Directions -
The expected output is the line holding "[524,143,959,158] [524,163,859,178] [503,184,515,194]" plus every line after it through the end of the listing, copied exactly.

Provided material -
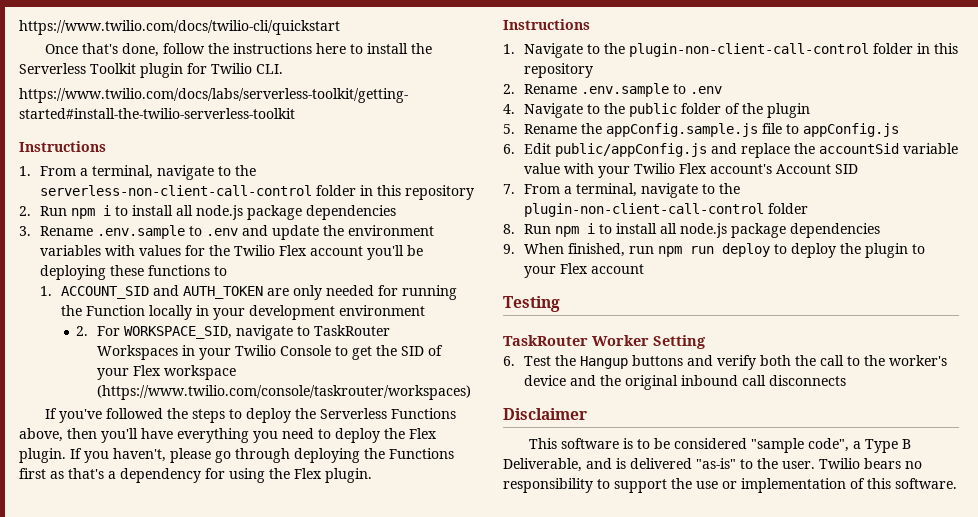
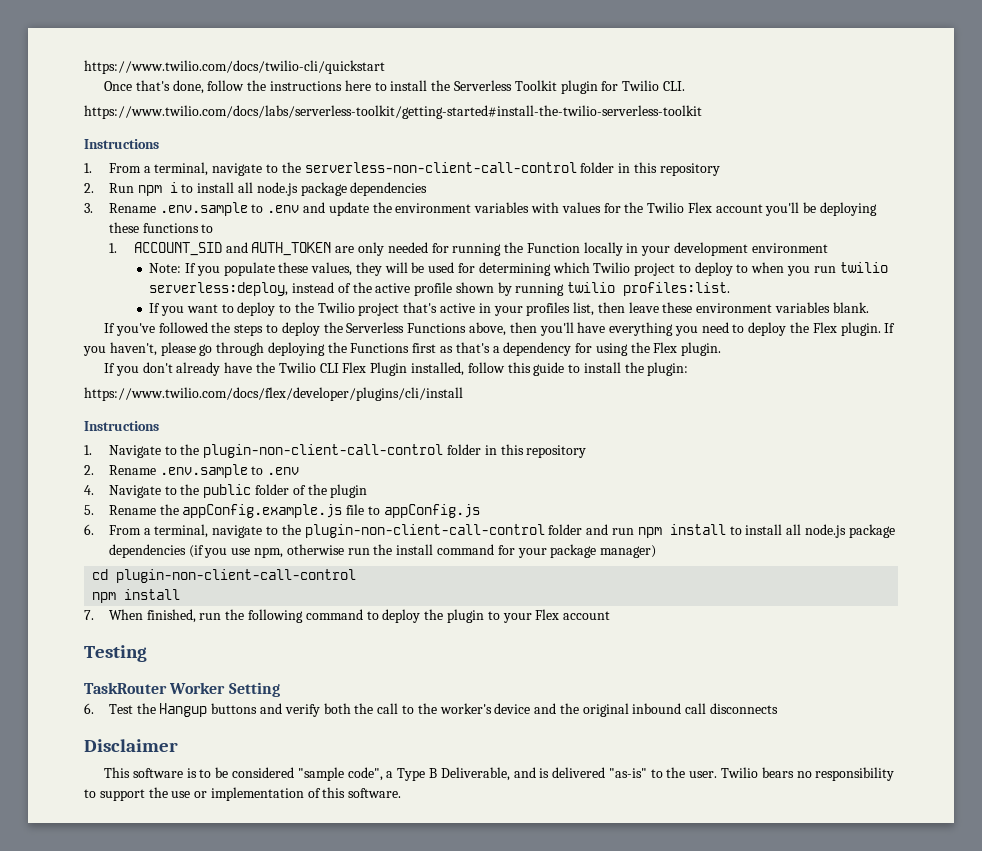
[76,325,391,340] [97,345,444,360] [97,365,237,380] [97,385,472,400] 2. For WORKSPACE_SID, navigate to TaskRouter Workspaces in your Twilio Console to get the SID of your Flex workspace (https://www.twilio.com/console/taskrouter/workspaces) -> [149,262,888,276] [149,282,731,296] [149,302,869,316] Note: If you populate these values, they will be used for determining which Twilio project to deploy to when you run twilio serverless:deploy, instead of the active profile shown by running twilio profiles:list. // If you want to deploy to the Twilio project that's active in your profiles list, then leave these environment variables blank.
(372, 475) none -> [104,362,689,376] [84,387,463,401] // If you don't already have the Twilio CLI Flex Plugin installed, follow this guide to install the plugin: // https://www.twilio.com/docs/flex/developer/plugins/cli/install
[606,123,759,137] appConfig.sample.js -> [182,504,343,518] appConfig.example.js
[524,143,959,158] [524,163,859,178] [503,184,515,194] Edit public/appConfig.js and replace the accountSid variable value with your Twilio Flex account's Account SID // 7. -> (94, 529) none
[503,223,881,238] [503,243,771,257] // 8. Run npm i to install all node.js package dependencies // 9. When finished, run npm run deploy -> [586,524,895,538] [108,544,657,558] [92,569,357,583] [92,589,181,603] [84,609,363,623] and run npm install to install all node.js package dependencies (if you use npm, otherwise run the install command for your package manager) // cd plugin-non-client-call-control // npm install // 7. When finished, run the following command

Response for this exercise -
[524,143,959,158] [524,163,859,178] [503,184,515,194] Edit public/appConfig.js and replace the accountSid variable value with your Twilio Flex account's Account SID // 7. -> (94, 529) none
[503,223,881,238] [503,243,771,257] // 8. Run npm i to install all node.js package dependencies // 9. When finished, run npm run deploy -> [586,524,895,538] [108,544,657,558] [92,569,357,583] [92,589,181,603] [84,609,363,623] and run npm install to install all node.js package dependencies (if you use npm, otherwise run the install command for your package manager) // cd plugin-non-client-call-control // npm install // 7. When finished, run the following command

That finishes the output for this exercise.